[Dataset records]
◆ ◆ ◆ ◆ ◆ ◆ ◆

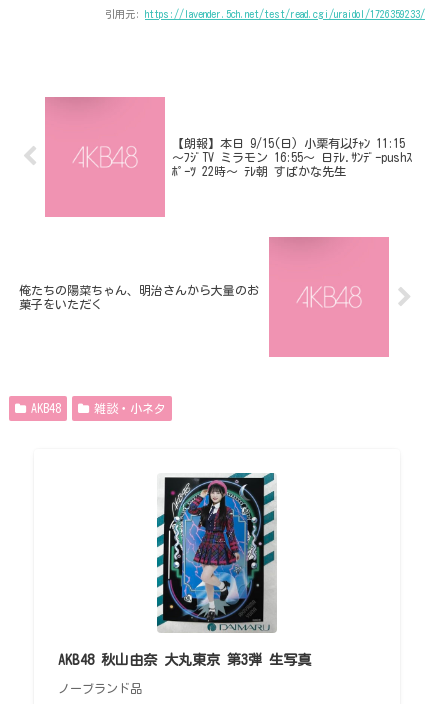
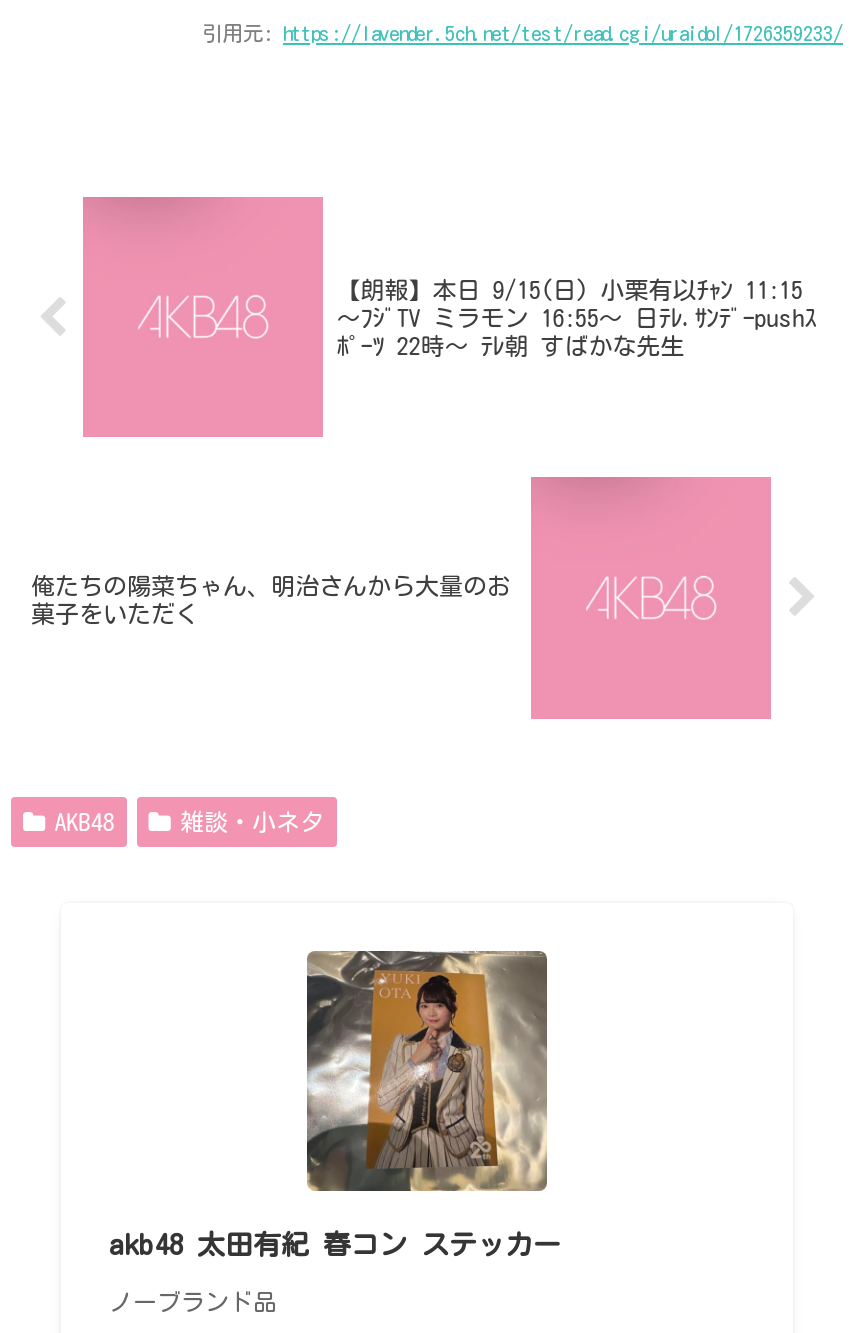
- [image]
+ [image]

- AKB48 秋山由奈 大丸東京 第3弾 生写真
+ akb48 太田有紀 春コン ステッカー
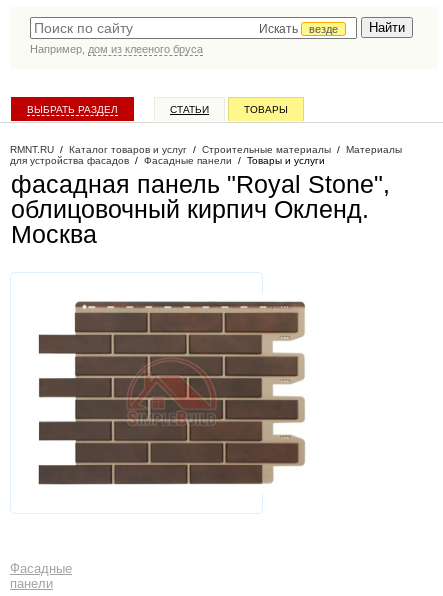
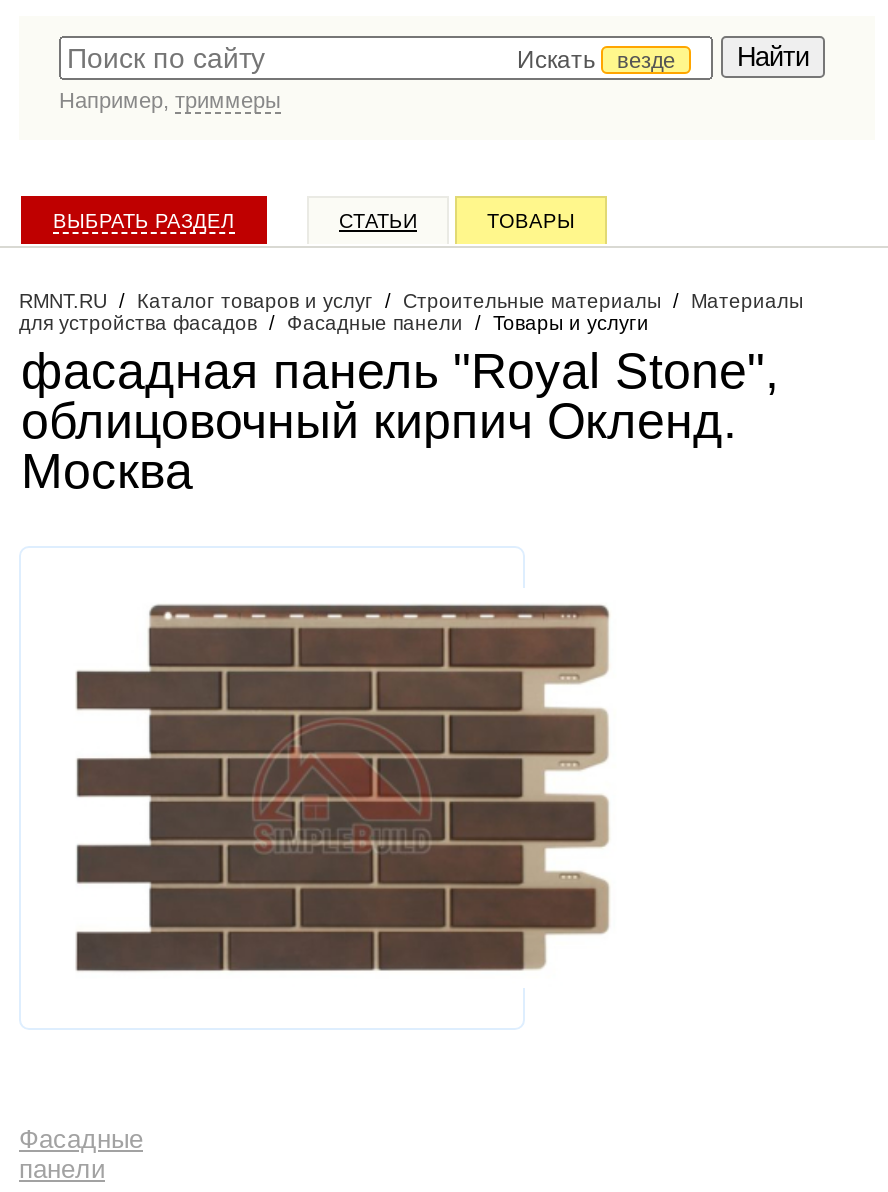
- Например, дом из клееного бруса
+ Например, триммеры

◆ ◆ ◆ ◆ ◆ ◆ ◆

Filter the entries and copy each line with "Например".

- Например, дом из клееного бруса
+ Например, триммеры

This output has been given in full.